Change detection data
BEGIN

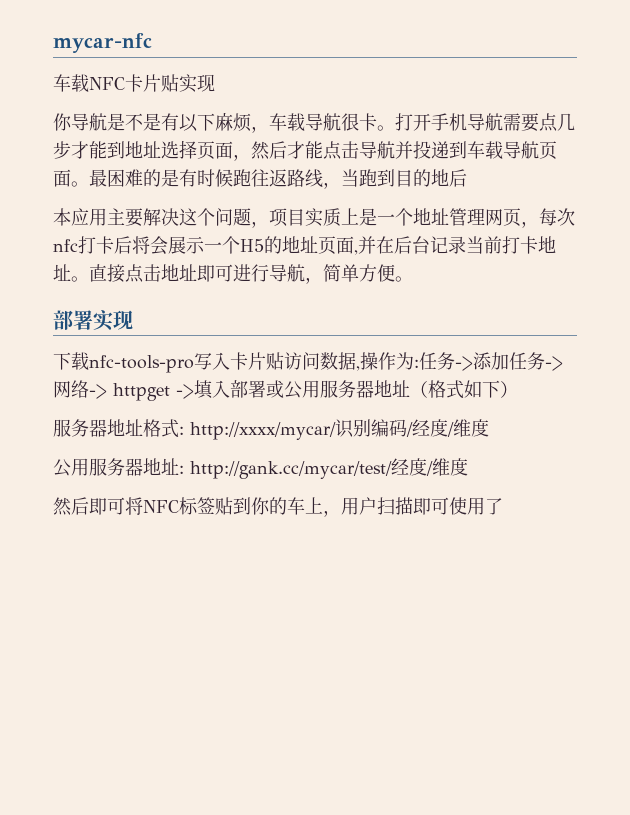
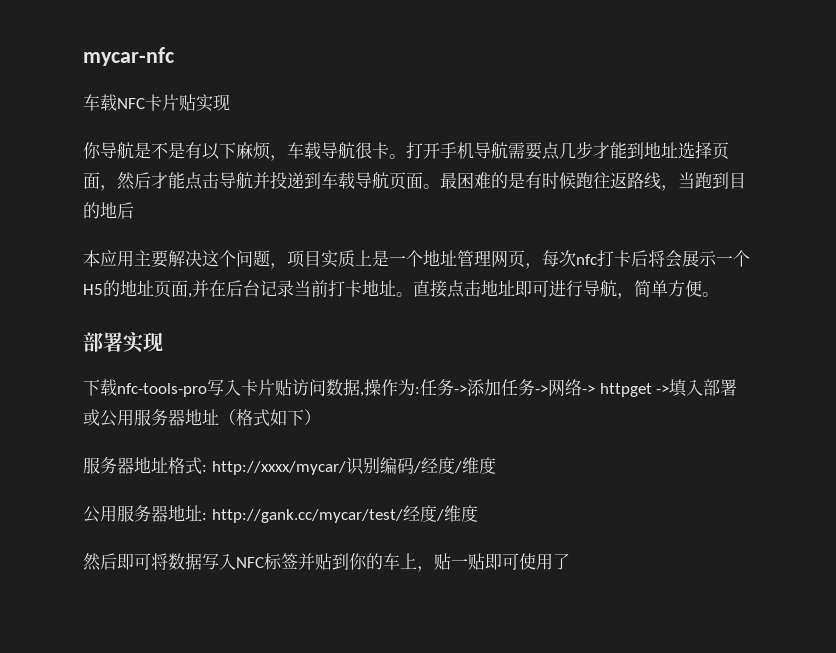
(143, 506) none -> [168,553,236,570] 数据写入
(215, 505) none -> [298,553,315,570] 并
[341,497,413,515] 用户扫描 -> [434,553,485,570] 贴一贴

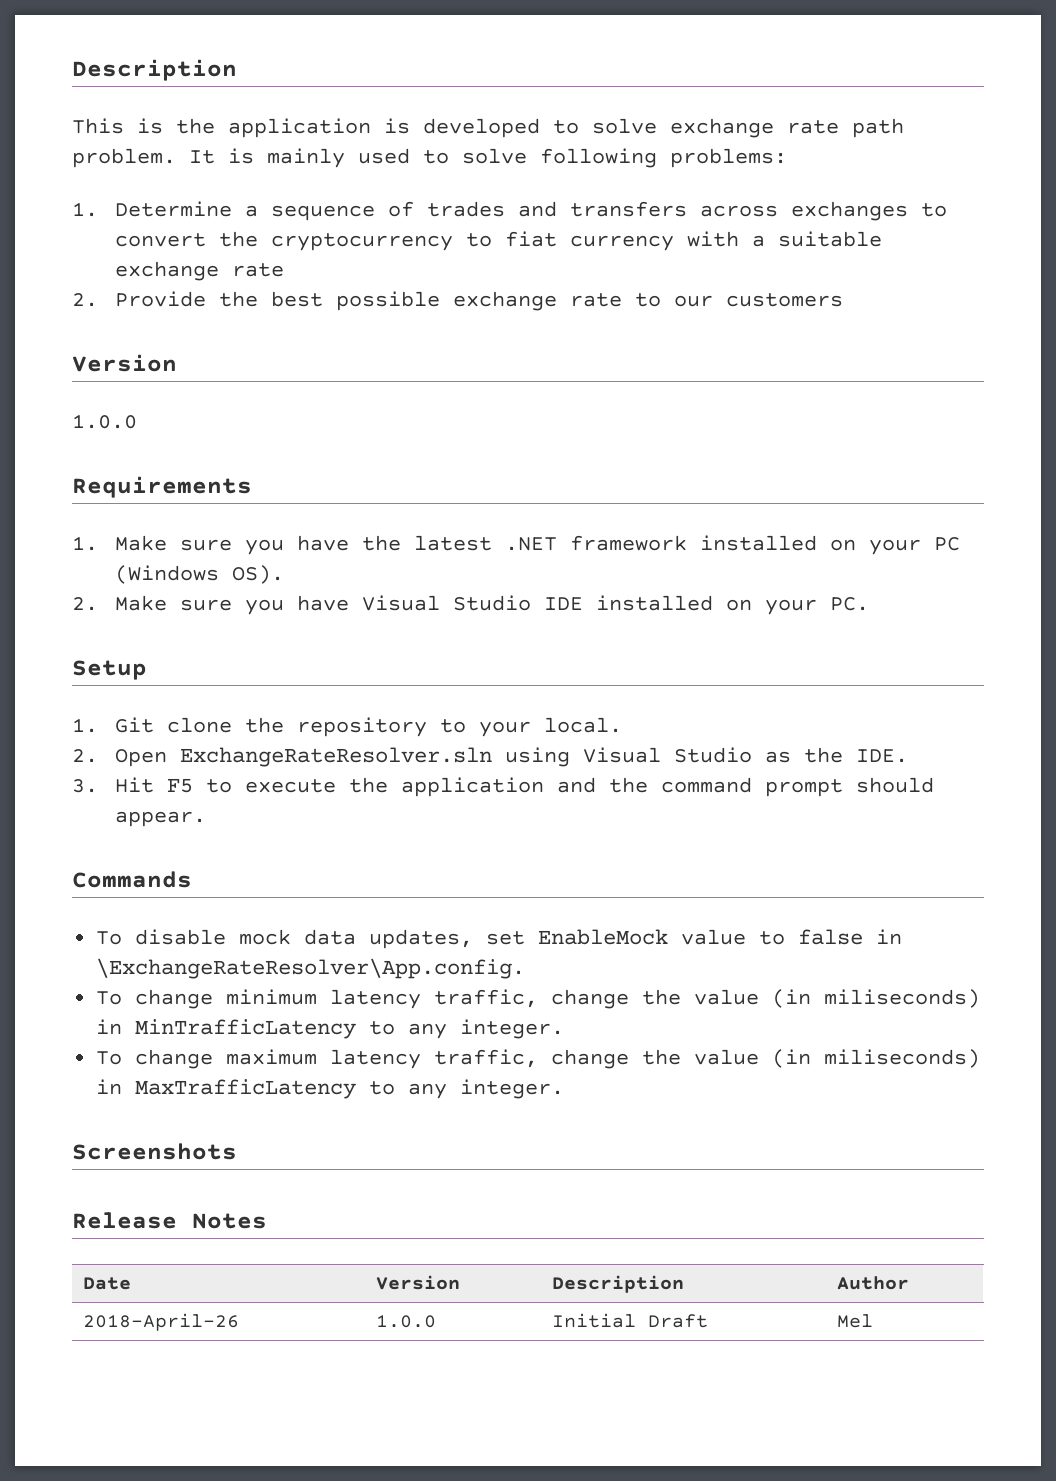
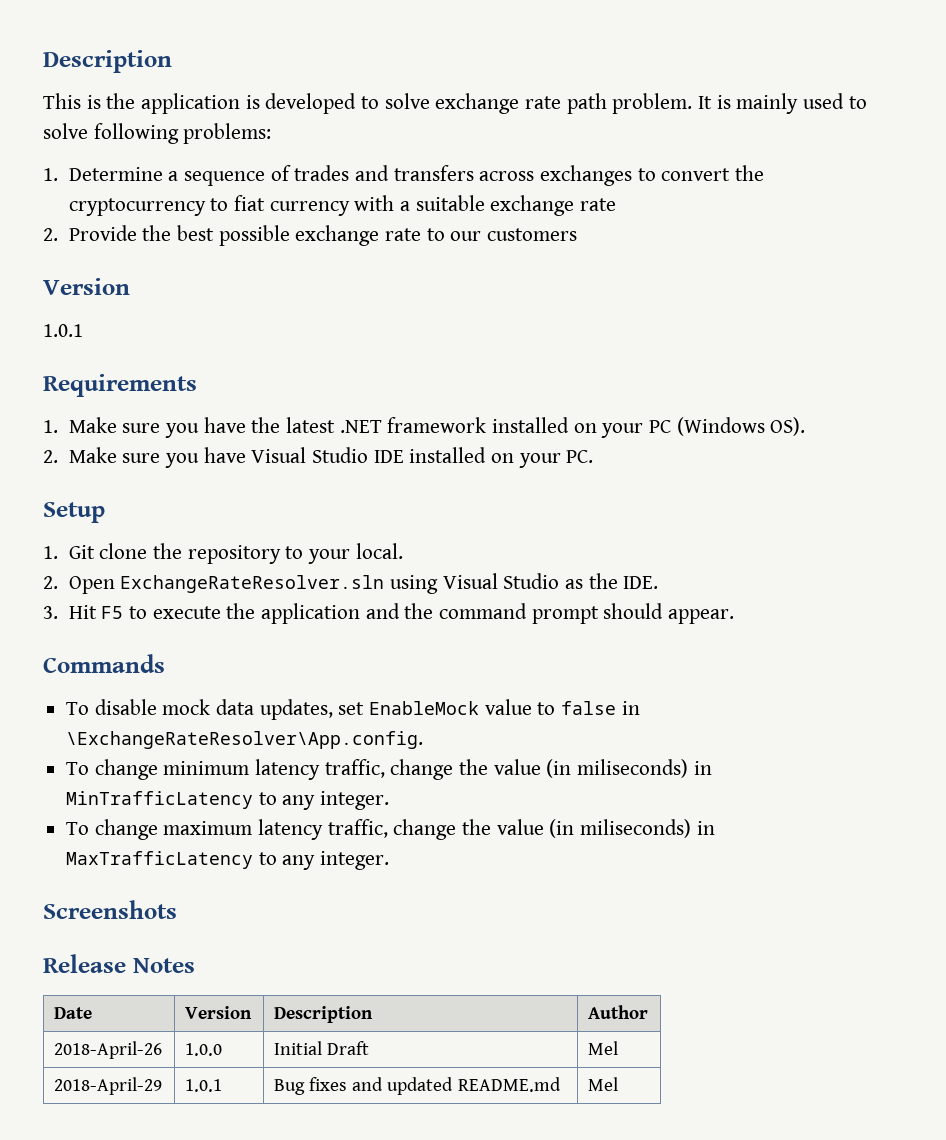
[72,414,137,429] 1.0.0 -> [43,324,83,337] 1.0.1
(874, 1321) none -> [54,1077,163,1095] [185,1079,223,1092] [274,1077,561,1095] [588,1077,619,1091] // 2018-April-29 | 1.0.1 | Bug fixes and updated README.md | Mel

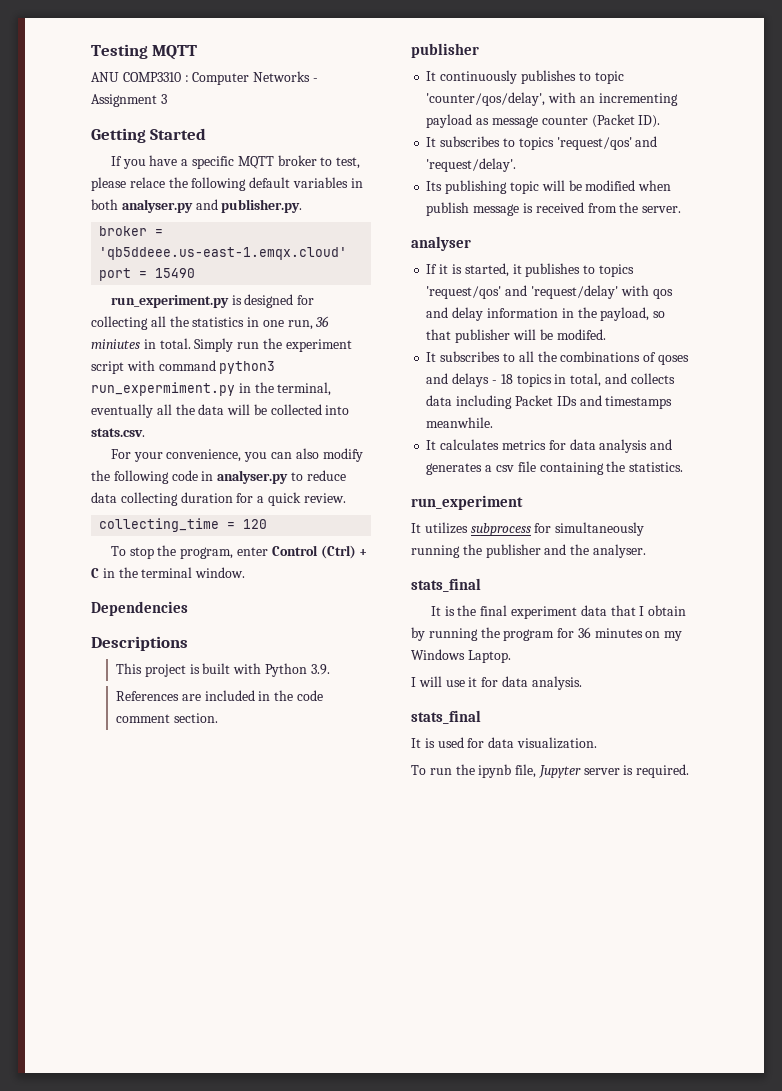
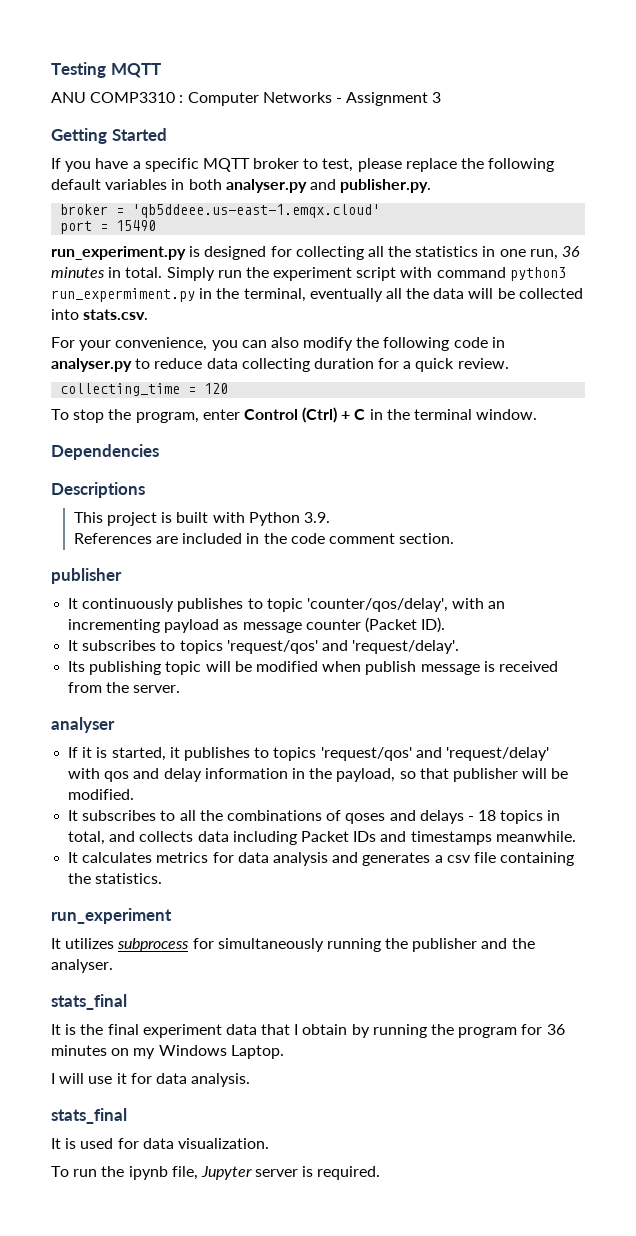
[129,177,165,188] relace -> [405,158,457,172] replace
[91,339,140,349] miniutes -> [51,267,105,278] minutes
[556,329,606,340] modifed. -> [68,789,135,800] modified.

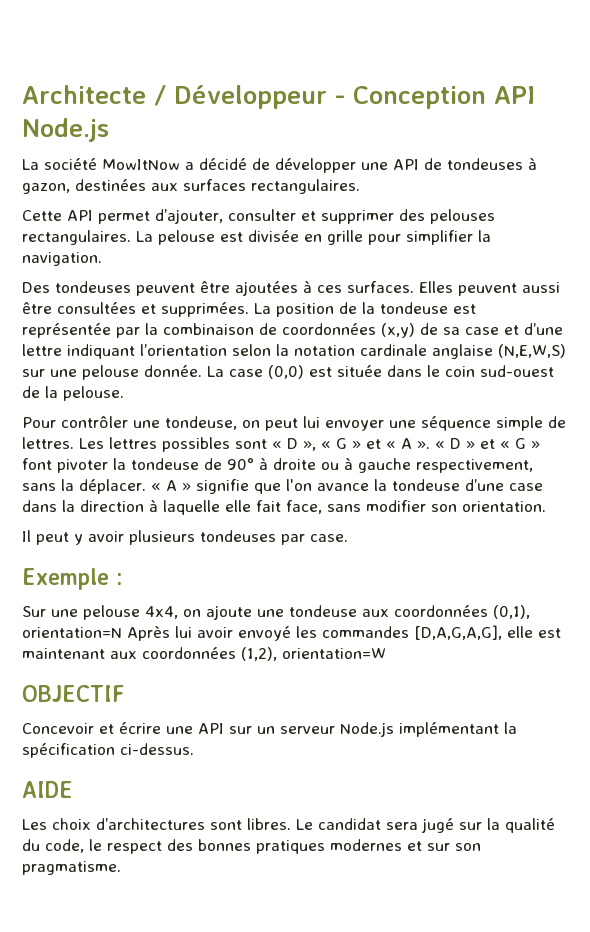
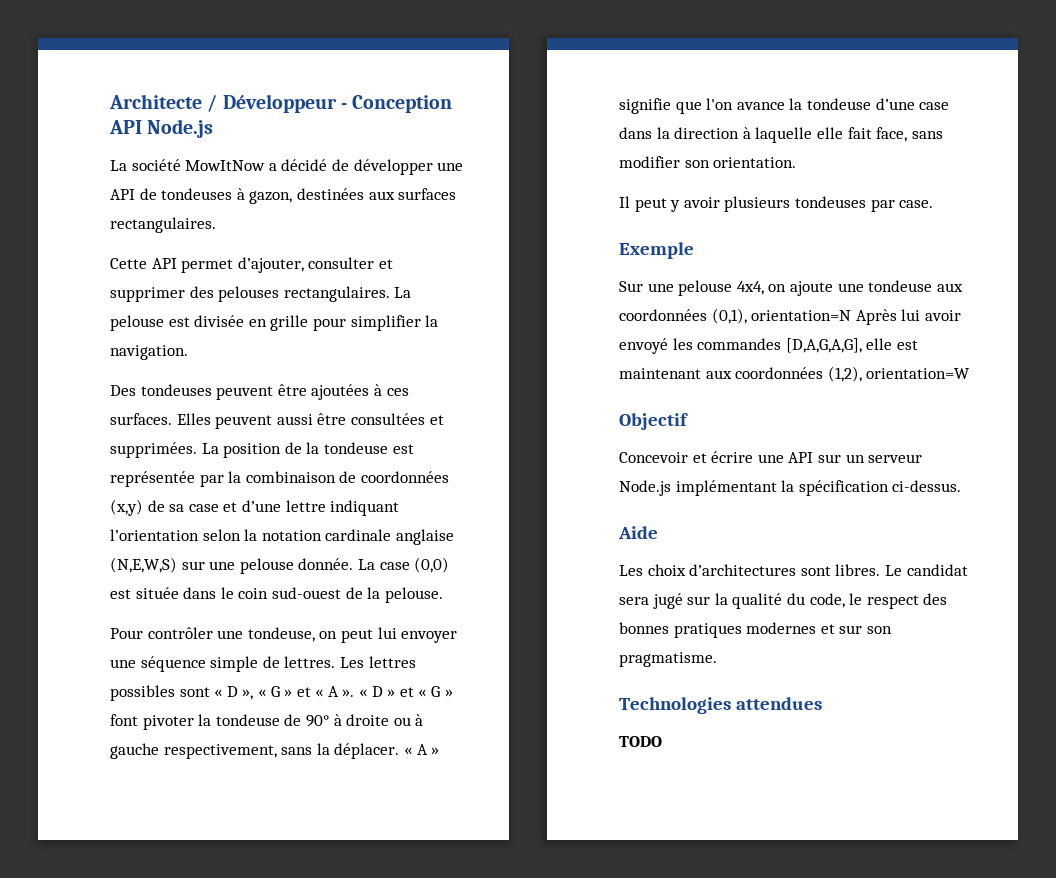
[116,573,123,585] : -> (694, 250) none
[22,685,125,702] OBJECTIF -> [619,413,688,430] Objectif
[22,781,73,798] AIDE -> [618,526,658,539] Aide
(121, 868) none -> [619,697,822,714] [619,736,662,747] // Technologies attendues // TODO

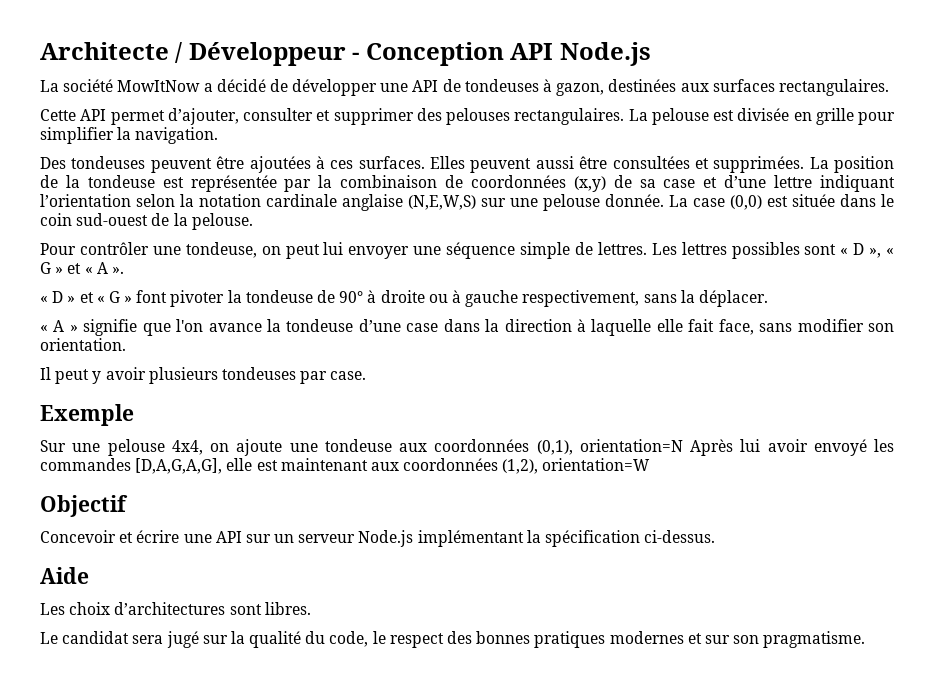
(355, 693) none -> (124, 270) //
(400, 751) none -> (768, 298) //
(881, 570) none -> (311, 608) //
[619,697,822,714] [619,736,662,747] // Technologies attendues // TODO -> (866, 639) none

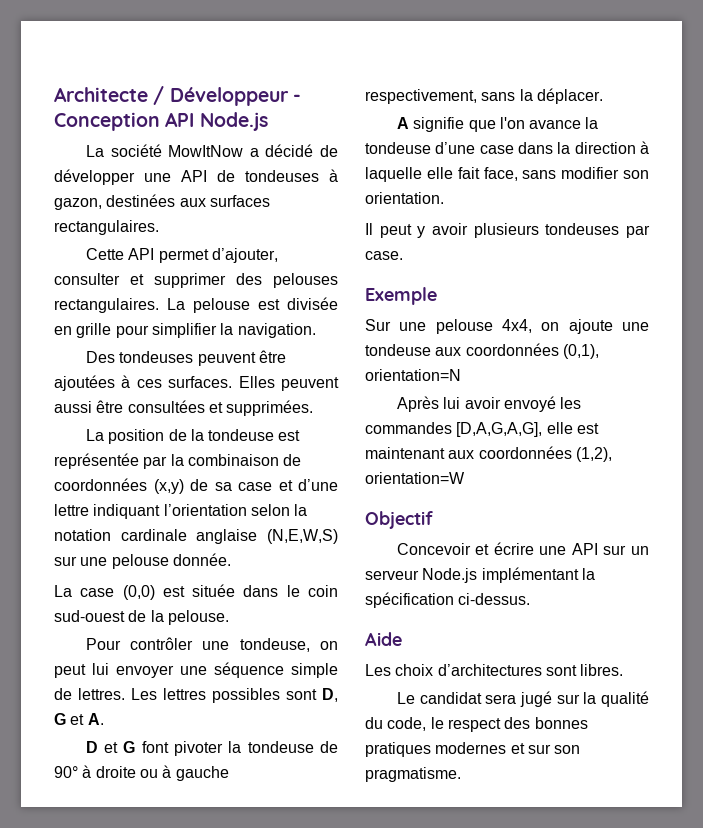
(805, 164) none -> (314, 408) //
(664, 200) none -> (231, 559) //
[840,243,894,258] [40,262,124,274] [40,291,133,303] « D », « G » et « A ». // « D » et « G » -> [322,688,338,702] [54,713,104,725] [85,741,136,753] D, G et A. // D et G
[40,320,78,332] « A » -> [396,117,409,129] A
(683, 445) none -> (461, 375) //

END

* **PROMPT**
From the line with "(400, 751) none -> (768, 298) //" down to the last line of the records above, restate each line verbatim, passing over any picture.

* **SOLUTION FOR THIS PROBLEM**
(400, 751) none -> (768, 298) //
(881, 570) none -> (311, 608) //
[619,697,822,714] [619,736,662,747] // Technologies attendues // TODO -> (866, 639) none

(805, 164) none -> (314, 408) //
(664, 200) none -> (231, 559) //
[840,243,894,258] [40,262,124,274] [40,291,133,303] « D », « G » et « A ». // « D » et « G » -> [322,688,338,702] [54,713,104,725] [85,741,136,753] D, G et A. // D et G
[40,320,78,332] « A » -> [396,117,409,129] A
(683, 445) none -> (461, 375) //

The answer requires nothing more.